• Web page edit records:
•••••

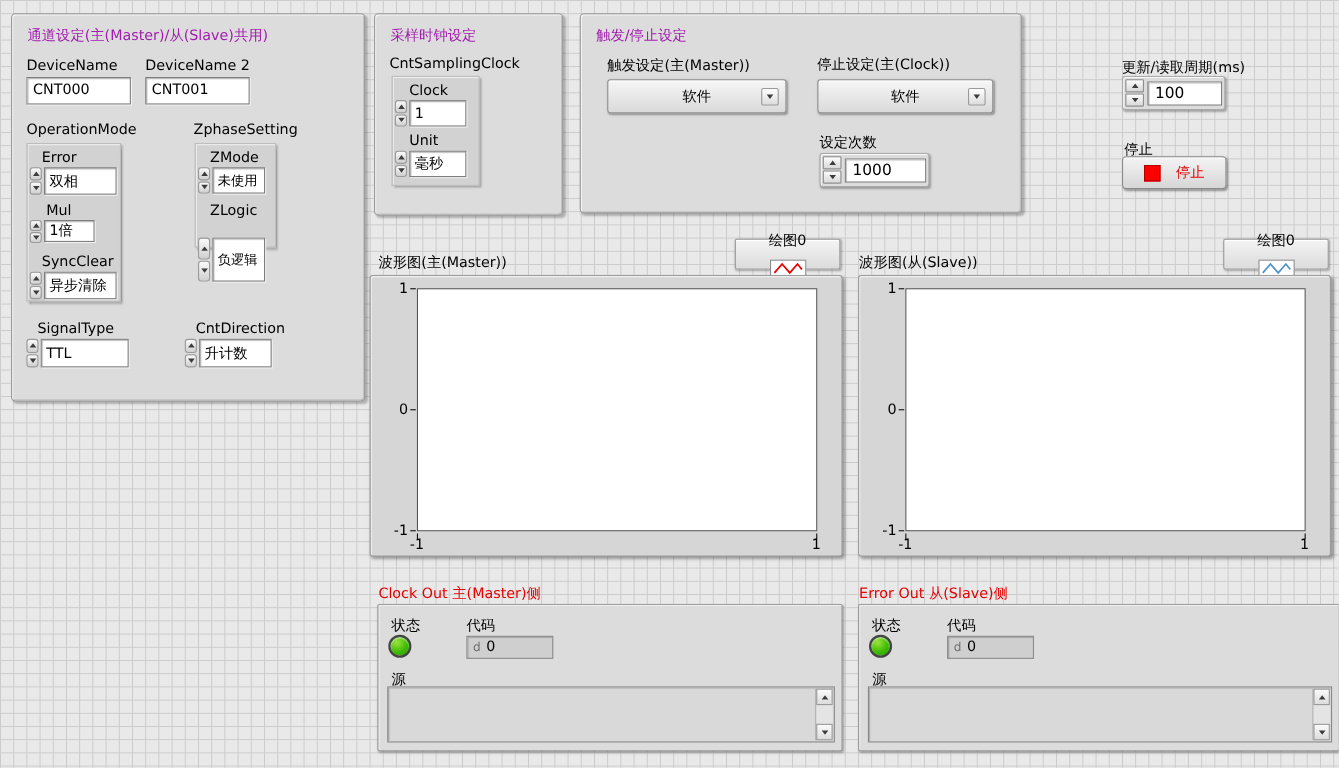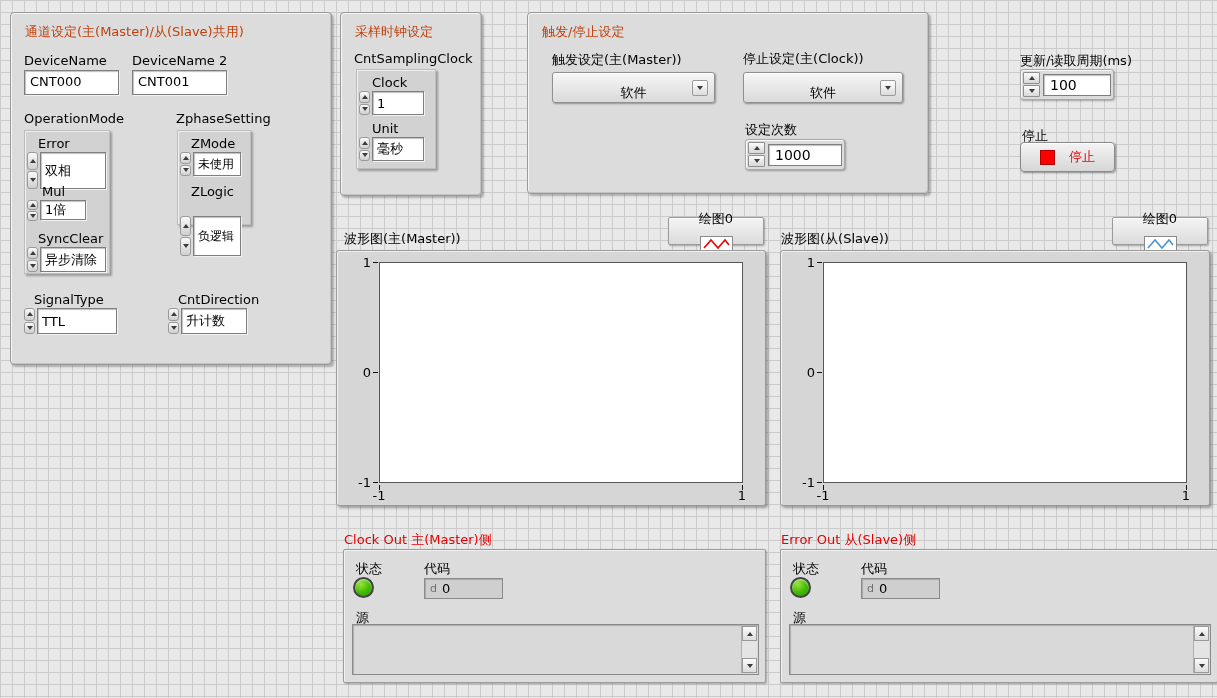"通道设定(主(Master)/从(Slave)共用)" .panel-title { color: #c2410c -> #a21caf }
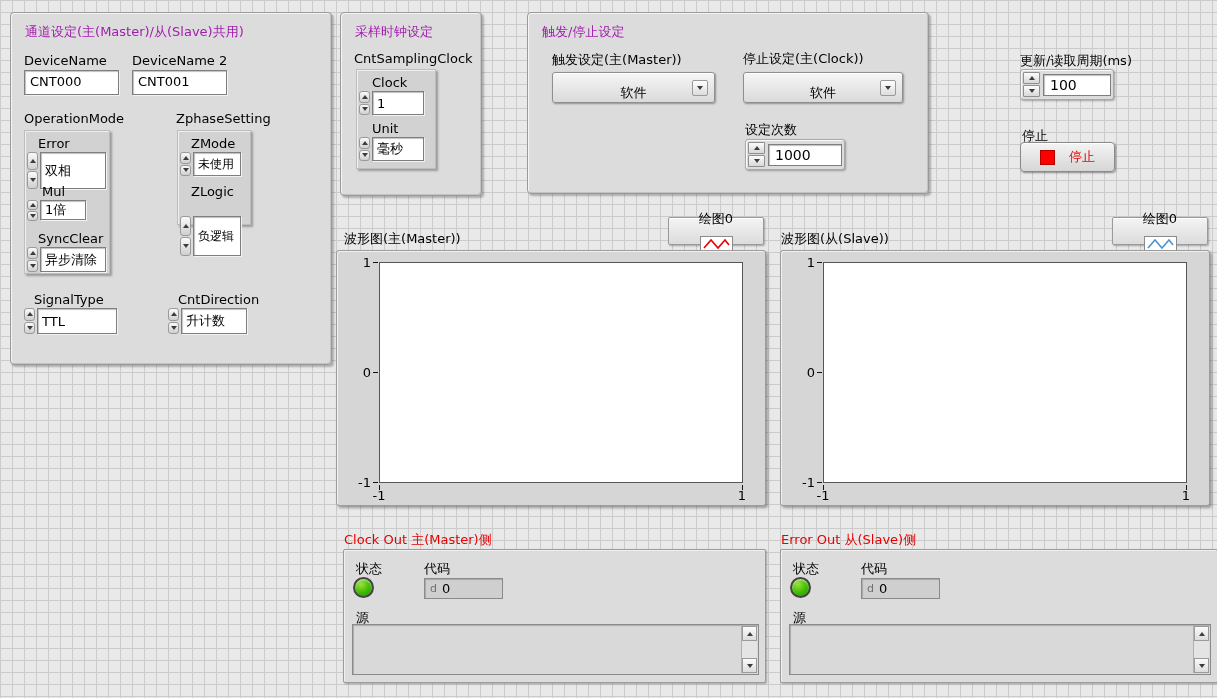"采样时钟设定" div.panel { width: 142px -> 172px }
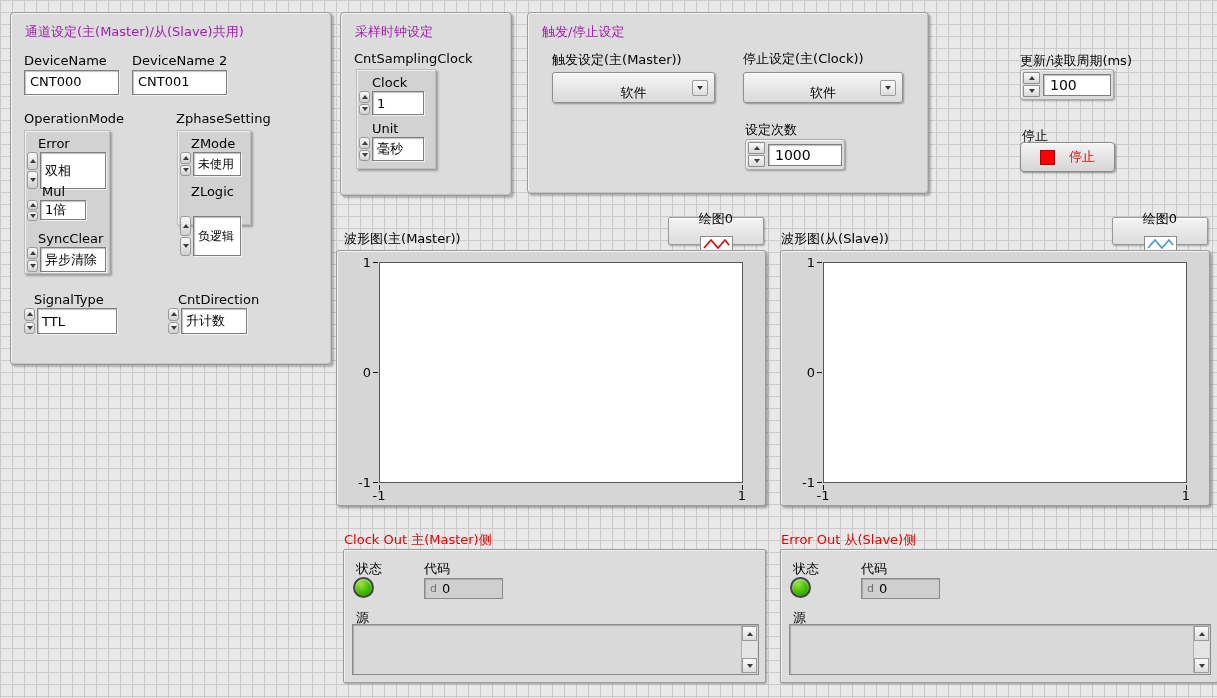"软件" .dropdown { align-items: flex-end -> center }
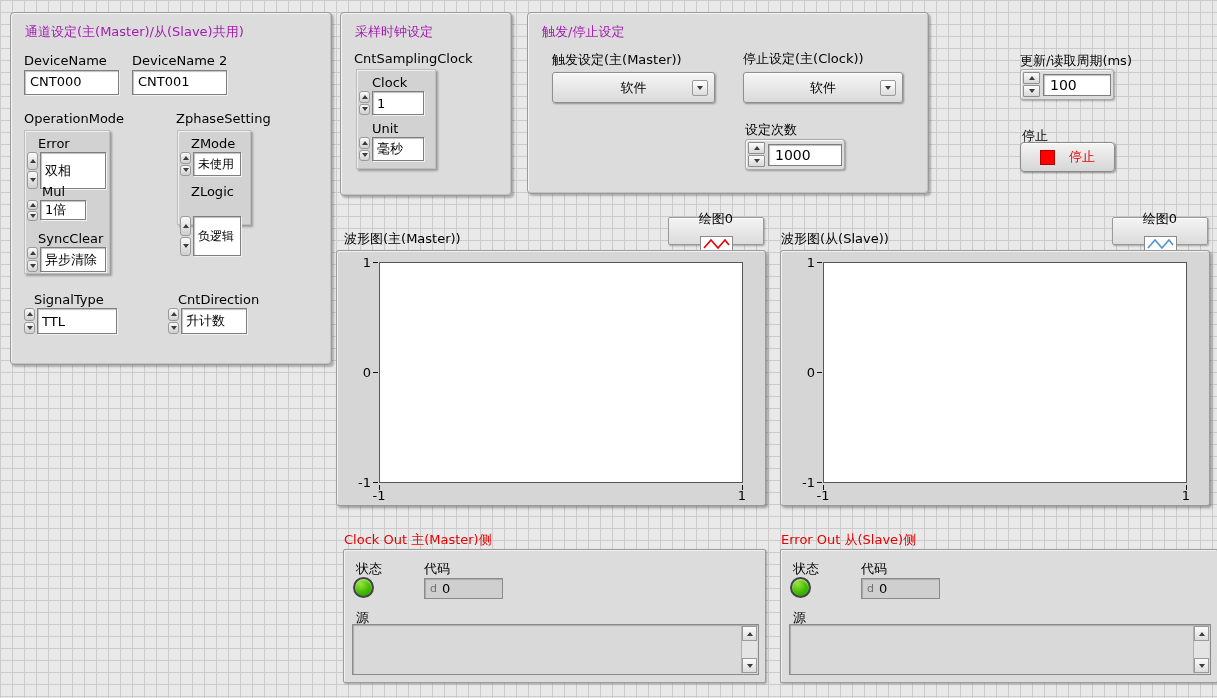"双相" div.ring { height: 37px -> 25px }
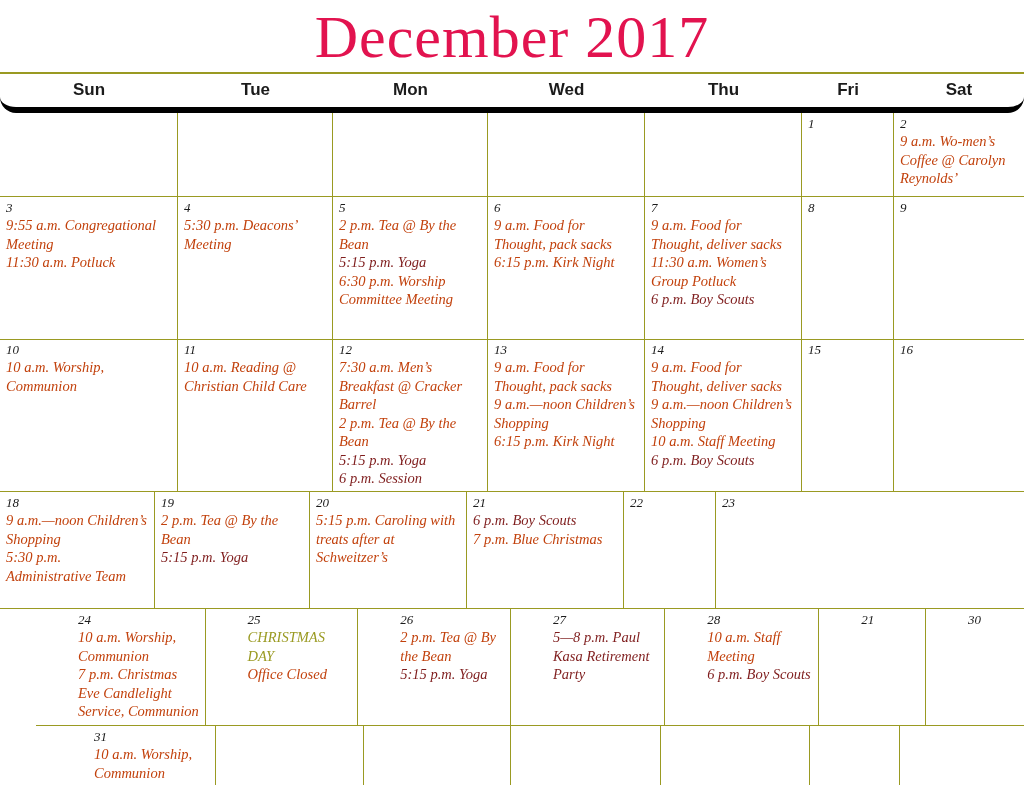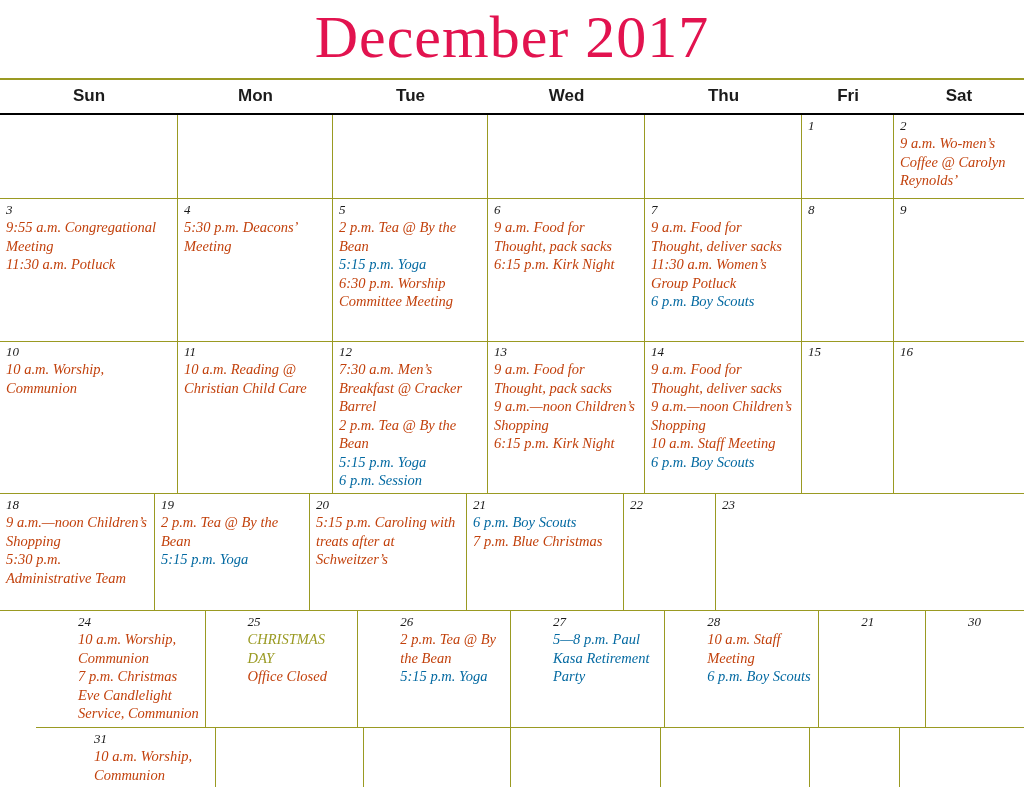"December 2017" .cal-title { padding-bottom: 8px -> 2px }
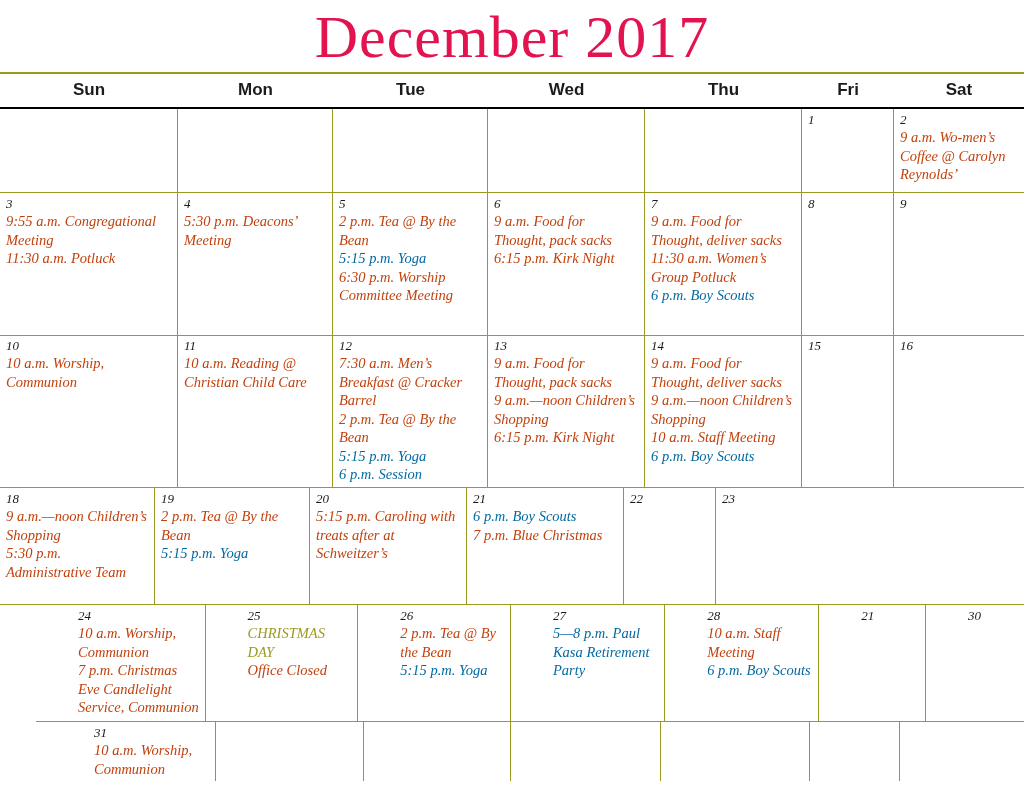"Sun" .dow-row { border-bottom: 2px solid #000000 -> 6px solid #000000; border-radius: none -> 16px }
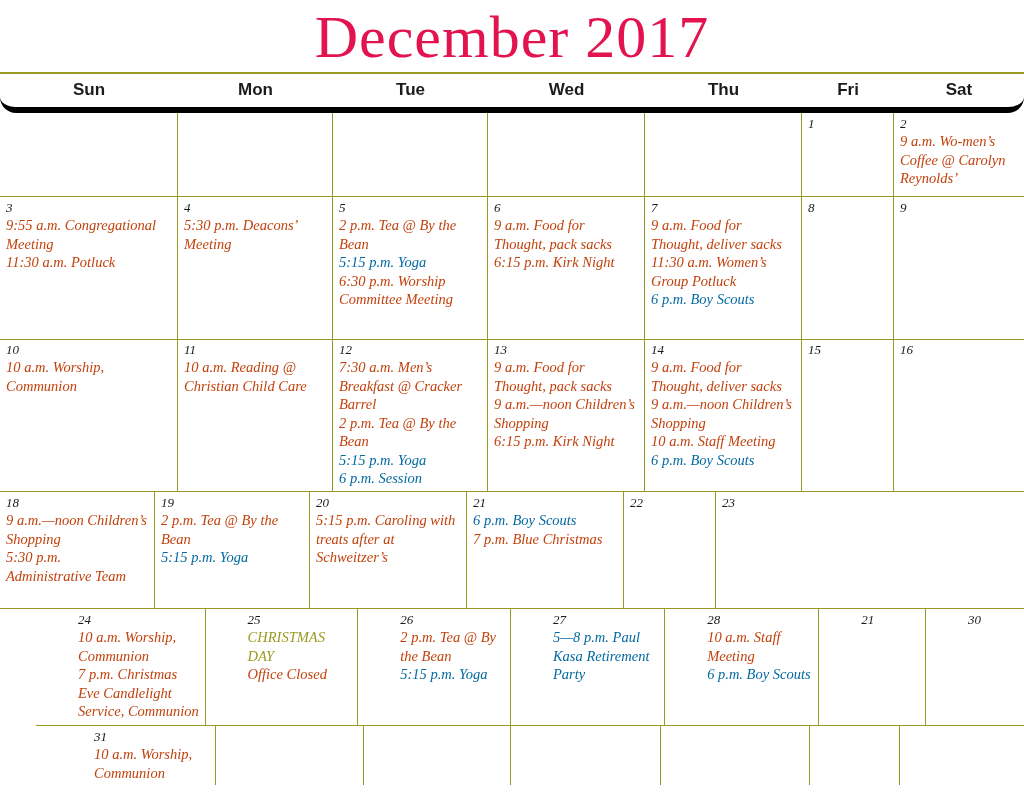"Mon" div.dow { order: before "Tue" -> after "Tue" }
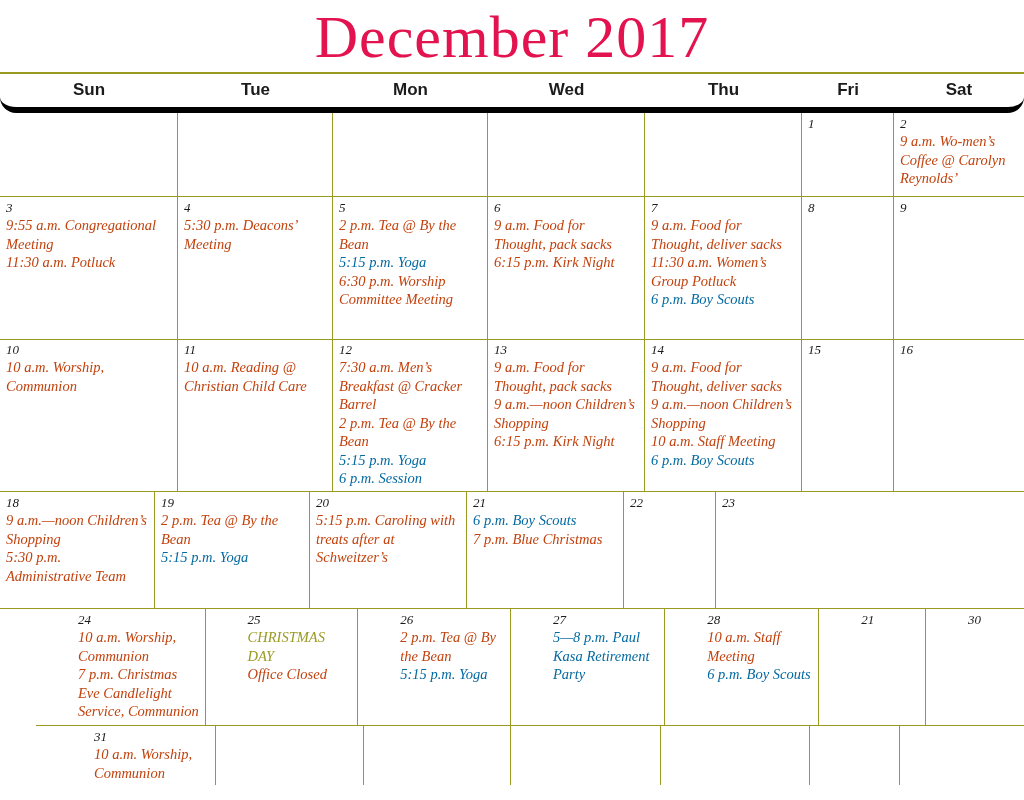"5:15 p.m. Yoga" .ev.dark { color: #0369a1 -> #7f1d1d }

•••••

• TASK REQUIREMENTS:
Please copy the lines above, starting at the one that holds "align-items: flex-end ->" and stopping after the last line, exactly as they appear and minus the pictures.

• EXERCISE SOLUTION:
"软件" .dropdown { align-items: flex-end -> center }
"双相" div.ring { height: 37px -> 25px }
"December 2017" .cal-title { padding-bottom: 8px -> 2px }
"Sun" .dow-row { border-bottom: 2px solid #000000 -> 6px solid #000000; border-radius: none -> 16px }
"Mon" div.dow { order: before "Tue" -> after "Tue" }
"5:15 p.m. Yoga" .ev.dark { color: #0369a1 -> #7f1d1d }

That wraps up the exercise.